Vernon Macklin continued to showcase his post game and athleticism today to the tune of 21 points. While he isn't overly polished, he has scored consistently here with a nice hook shot and repeatedly flashes potential finishing with his left hand -a promising tool he needs to continue working on. One of the more impressive physical specimen in attendance, Macklin didn't make a big impact in his second game on the glass, which was a bit disconcerting, but he has helped himself immensely in front of his hometown crowd, and could certainly find himself on an NBA roster next season.

-Illinois product Mike Davis had a solid game offensively, knocking down a number of perimeter jump shots and a one dribble pull up on his way to 13 points. However, his impact on the glass was limited. His rebounding numbers fell considerably as an upperclassman, and considering his lack of small foward skills and defensive potential as a post defender at the NBA level, he would be well served to go the extra mile tracking down missed shots in a setting like this. Playing with this type of enthusiasm throughout his senior year would have gone a long ways in improving his stock.

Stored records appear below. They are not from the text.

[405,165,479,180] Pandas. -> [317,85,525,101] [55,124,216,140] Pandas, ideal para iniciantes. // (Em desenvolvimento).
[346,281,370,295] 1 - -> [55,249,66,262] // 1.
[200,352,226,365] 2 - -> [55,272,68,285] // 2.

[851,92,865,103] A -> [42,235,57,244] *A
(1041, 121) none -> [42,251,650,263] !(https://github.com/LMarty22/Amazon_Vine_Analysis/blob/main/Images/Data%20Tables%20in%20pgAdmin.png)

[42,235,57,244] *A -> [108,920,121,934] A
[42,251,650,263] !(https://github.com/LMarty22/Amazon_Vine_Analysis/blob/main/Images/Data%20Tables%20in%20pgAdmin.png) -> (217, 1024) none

-Malcolm Delaney and Durrell Summers struggled, shooting a combined 5-21 in their game today. Neither player has been able to make a consistently efficient impact in half court situations though both have had a few bright spots.

Will Coleman had another solid game, once again playing with the energy that he too often lacked at Memphis. The 6'9 big man has a very low skill level, but has utilized all of his 240-pound frame and excellent athleticism to score around the basket. Though his hands aren't great, he did a decent job catching and finishing and scoring off out of the pick and roll. Coleman has run the floor well here, too, with some nice finishes in transition. He also took a pair of spot-up jumpers, but missed badly while showcasing very poor mechanics. He scored 17 points on 7-11 FG.

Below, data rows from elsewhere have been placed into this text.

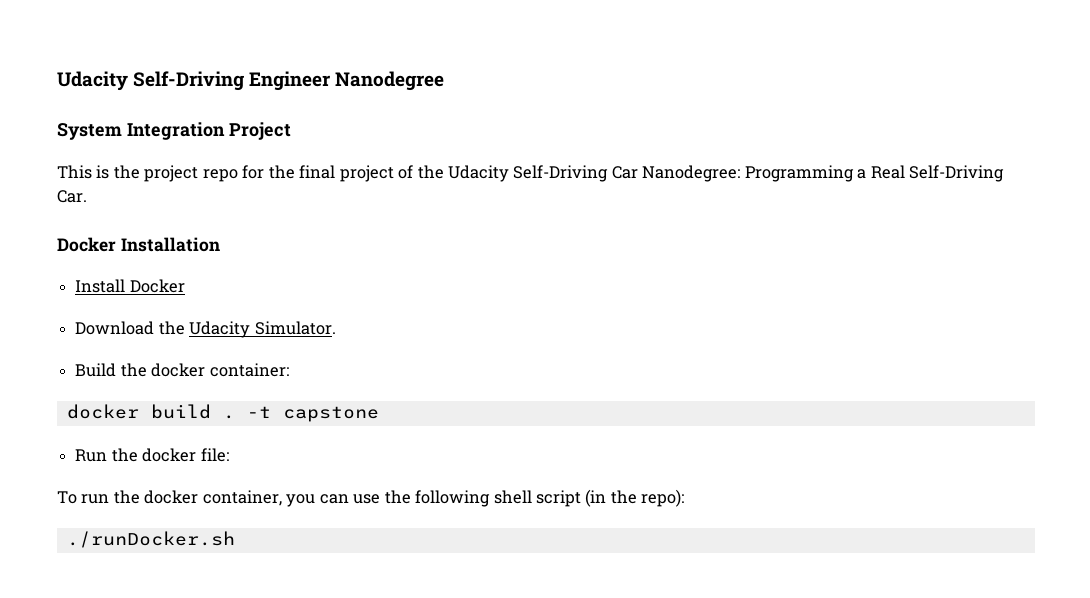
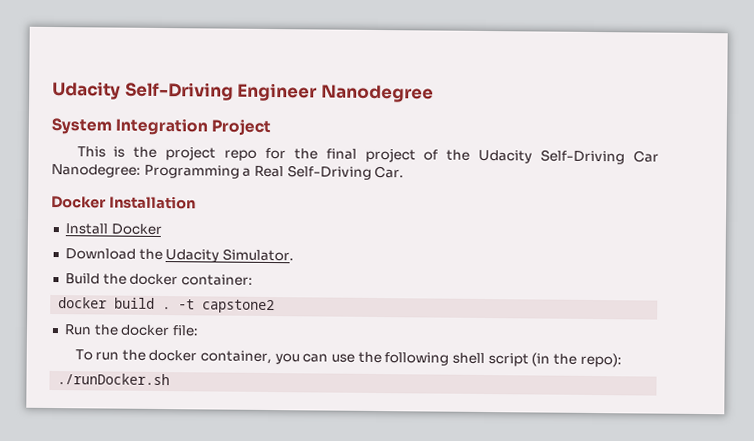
[282,406,379,422] capstone -> [202,299,276,314] capstone2

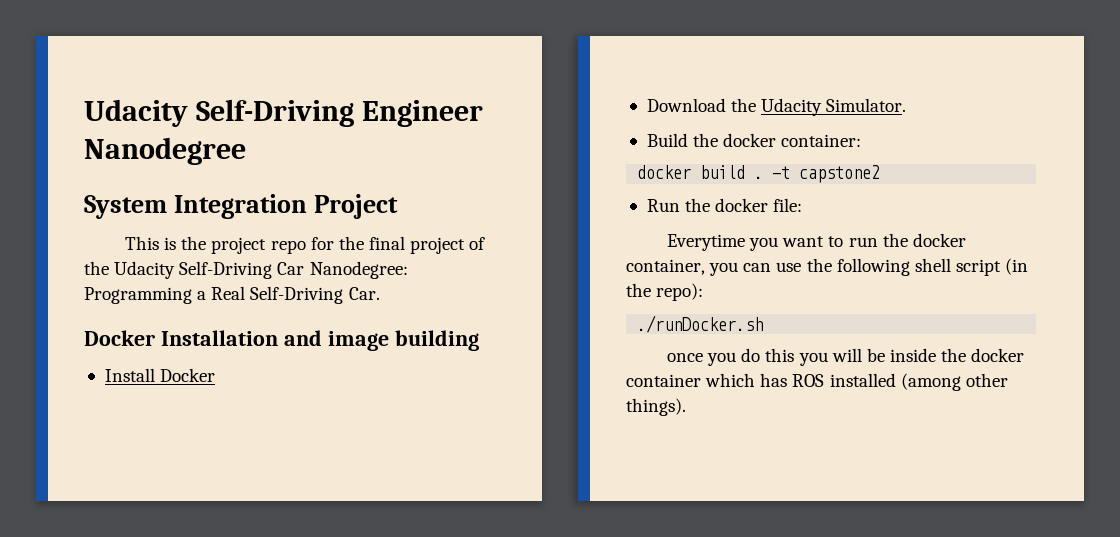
(196, 202) none -> [283,330,479,351] and image building
[74,349,93,361] To -> [667,234,844,251] Everytime you want to
(171, 379) none -> [667,348,1025,366] [626,373,1008,391] [626,398,686,416] // once you do this you will be inside the docker container which has ROS installed (among other things).

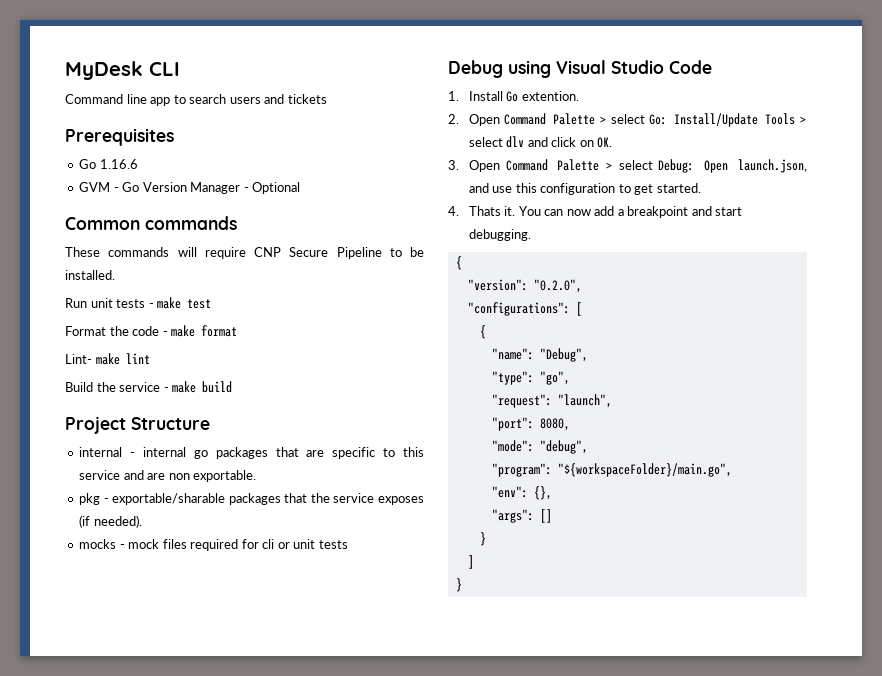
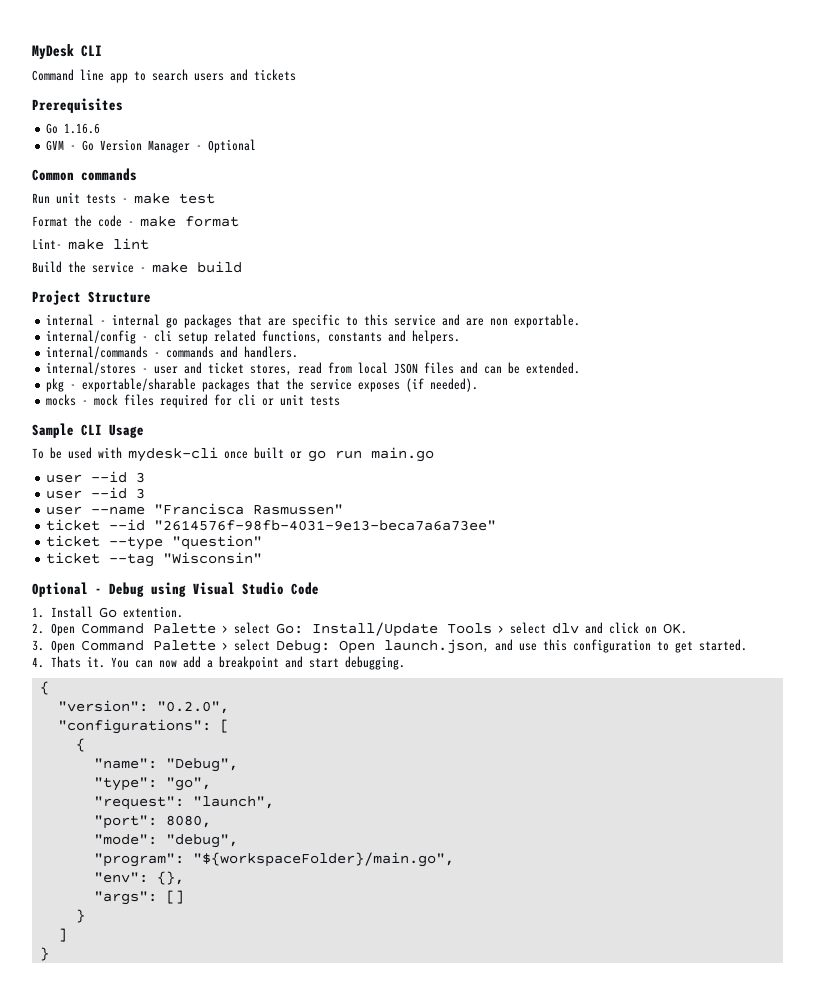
[65,247,424,259] [65,270,115,280] // These commands will require CNP Secure Pipeline to be installed. -> (137, 174) none
(257, 476) none -> [46,330,461,344] [46,346,299,359] [46,362,581,376] // internal/config - cli setup related functions, constants and helpers. // internal/commands - commands and handlers. // internal/stores - user and ticket stores, read from local JSON files and can be extended.
(348, 544) none -> [32,423,144,438] [32,447,434,462] [46,471,146,483] [46,487,146,499] [46,503,344,515] [46,519,497,531] [46,535,263,550] [46,552,263,567] [32,582,102,597] Sample CLI Usage // To be used with mydesk-cli once built or go run main.go // user --id 3 // user --id 3 // user --name "Francisca Rasmussen" // ticket --id "2614576f-98fb-4031-9e13-beca7a6a73ee" // ticket --type "question" // ticket --tag "Wisconsin" // Optional -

The key for Coleman, however, is to maintain his defensive effort and energy. Though his fundamentals are not great, his strong frame, above average lateral quickness, and terrific explosiveness allow him to excel here as a post defender where he has bodied up his man and contested shots around the basket. He is still just an average rebounder, however, which is unacceptable considering his physical and athletic advantages here. Considering his physical tools, you have to wonder how he had such an average senior season production wise (being one of the last players invited)—there's likely a lot more bubbling beneath the surface that NBA teams will need to explore.

-Damian Saunders has not shot the ball well at Portsmouth, just 5-16 FG thus far, but he has adequately showcased his terrific versatility in this setting. On offense, he can slash to the rim, make good passes, cut hard to the basket, and fight hard on the boards for put-backs. Unfortunately, his shooting mechanics remain poor and inconsistent. His few spot-up attempts, all of which have been unguarded, have been cringe-worthy.

Saunders is one of the best defenders here, however, and is a factor all over the floor while defending both big men and guards. His energy level was also impressive for stretches, as it is common for him to fight for an offense rebound and then to run the floor for a block in transition. Defensive consistency is key because of his versatility and roleplayer-potential at the next level, not to mention his failure to show scouts that his senior scoring woes are behind him.

Still, an NBA team could very well look at all the things he brings to the table and wonder if they can teach him how to make a spot-up jumper, something that would potentially turn him into an extremely interesting rotation player.